October 31, 2005
The Perjury of I. Lewis Libby
Well, that was an interesting Friday afternoon...
The extent of I. Lewis Libby's perjury is truly bats--- mindblowing. Here are the people who say that his story is simply not true:
- An Under Secretary of State
- A senior officer of the Central Intelligence Agency
- The Vice President of the United States
- Libby's own notes of his meeting with the Vice President.
- A briefer from the Central Intelligence Agency.
- Libby's then-principal deputy.
- Judith Miller.
- Tim Russert.
- The White House Press Secretary.
- The Counsel to the Vice President.
- The Assistant to the Vice President for Public Affairs.
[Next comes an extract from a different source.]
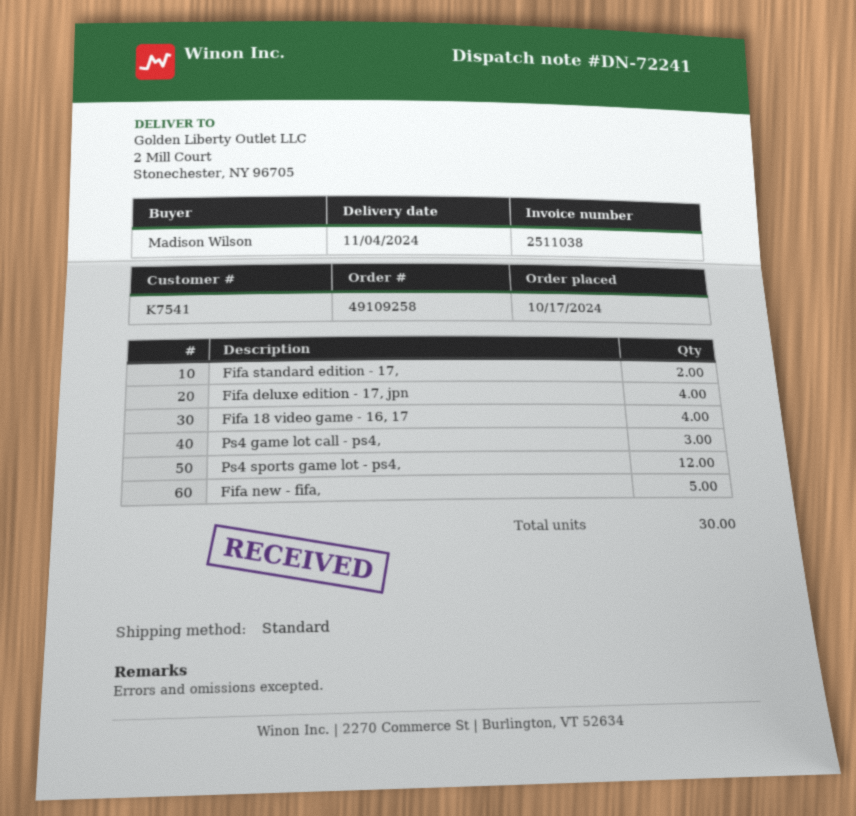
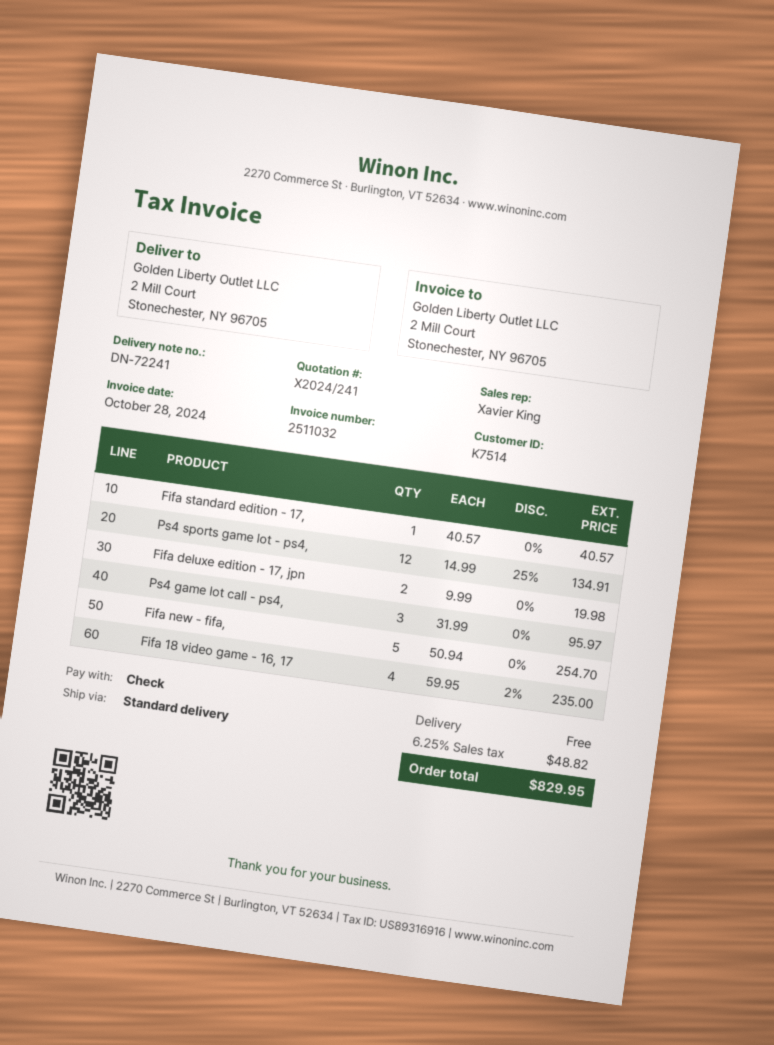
invoice number: 2511038 -> 2511032
customer number: K7541 -> K7514
Fifa standard edition - 17,: 2 -> 1
Fifa deluxe edition - 17, jpn: 4 -> 2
- "White House Officlal A".
- Matthew Cooper.
Recollections differ. Memories are fallible. People forget. But I cannot see how any conceivable jury could fail to find Libby guilty on all counts, if the witnesses testify as the indictment suggests they will.
So what did Libby think he was doing? There are two possible answers. Answer 1: Libby is certifiable. Answer 2: Libby is erecting a perjury firebreak to keep Patrick Fitzgerald from knowing that he, Cheney, Rove, and possibly others knew very well that Valerie Plame Wilson was a covert operative and thought that blowing her cover would be a nice way to warn the CIA not to leak information that contradicted what Cheney and company had said.
In a normal case, right now Fitzgerald would be offering Libby the choice between spending decades in prison or giving up Rove or Cheney or somebody even more interesting. If Libby doesn't want to sing, he spends decades in prison. If Libby cannot sing--if Libby is in fact the prime mover--than Libby has tough luck and spends decades in prison. If Libby tries to give up Rove or Cheney but just has one-on-one conversations to relate, than once again Libby has tough luck and spends decades in prison: no prosecutor would think that he can convict on the word of a confessed perjurer without corroborating evidence. Only if Libby wants to sing and can point Fitzgerald to corroborating evidence that gives Fitzgerald a conviction of somebody more interesting would he be able to avoid spending a long time in prison.
In the present circumstances, things are complicated by the existence of the presidential pardon power.
So I want to ask a real lawyer: What kinds of discussions among whom about the exercise of the presidential pardon power rise to the level of conspiracy to obstruct justice?